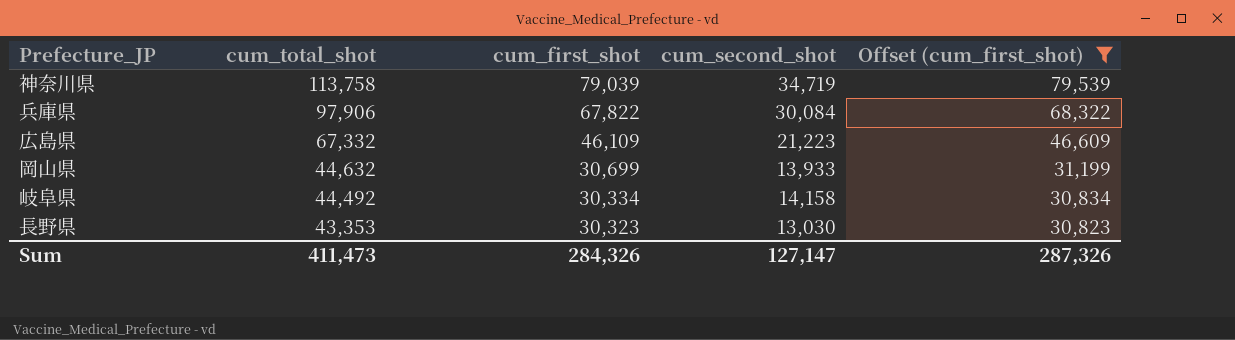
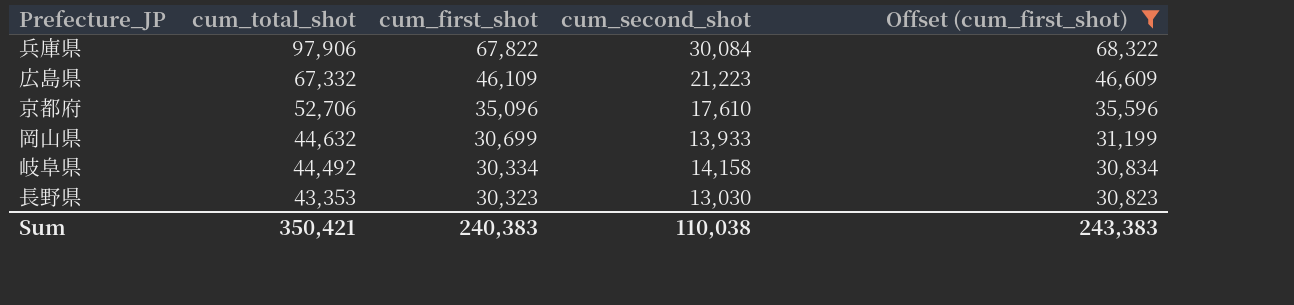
row 神奈川県: 113,758 | 79,039 | 34,719 | 79,539 -> none
row 京都府: none -> 52,706 | 35,096 | 17,610 | 35,596
Sum | cum_total_shot: 411,473 -> 350,421
Sum | cum_first_shot: 284,326 -> 240,383
Sum | cum_second_shot: 127,147 -> 110,038
Sum | Offset (cum_first_shot): 287,326 -> 243,383

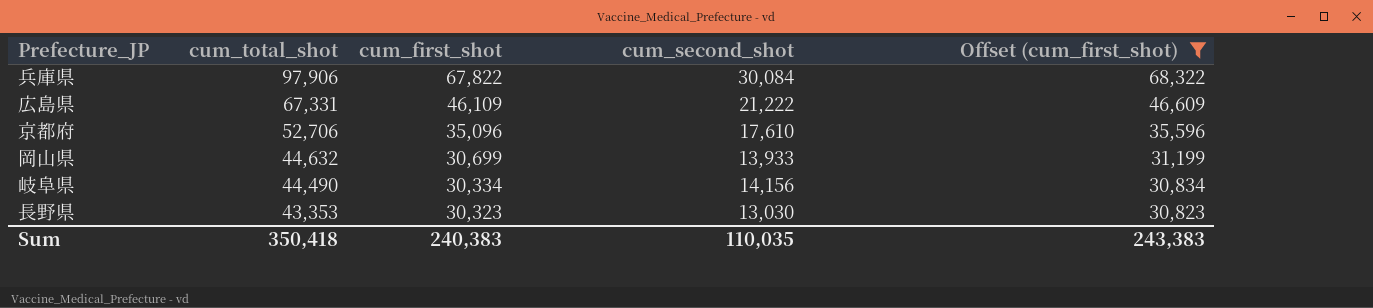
広島県 | cum_total_shot: 67,332 -> 67,331
広島県 | cum_second_shot: 21,223 -> 21,222
岐阜県 | cum_total_shot: 44,492 -> 44,490
岐阜県 | cum_second_shot: 14,158 -> 14,156
Sum | cum_total_shot: 350,421 -> 350,418
Sum | cum_second_shot: 110,038 -> 110,035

## Exercise brief
Repeat all of the entries word for word, but omit the pictures.

## Exercise output
row 神奈川県: 113,758 | 79,039 | 34,719 | 79,539 -> none
row 京都府: none -> 52,706 | 35,096 | 17,610 | 35,596
Sum | cum_total_shot: 411,473 -> 350,421
Sum | cum_first_shot: 284,326 -> 240,383
Sum | cum_second_shot: 127,147 -> 110,038
Sum | Offset (cum_first_shot): 287,326 -> 243,383

広島県 | cum_total_shot: 67,332 -> 67,331
広島県 | cum_second_shot: 21,223 -> 21,222
岐阜県 | cum_total_shot: 44,492 -> 44,490
岐阜県 | cum_second_shot: 14,158 -> 14,156
Sum | cum_total_shot: 350,421 -> 350,418
Sum | cum_second_shot: 110,038 -> 110,035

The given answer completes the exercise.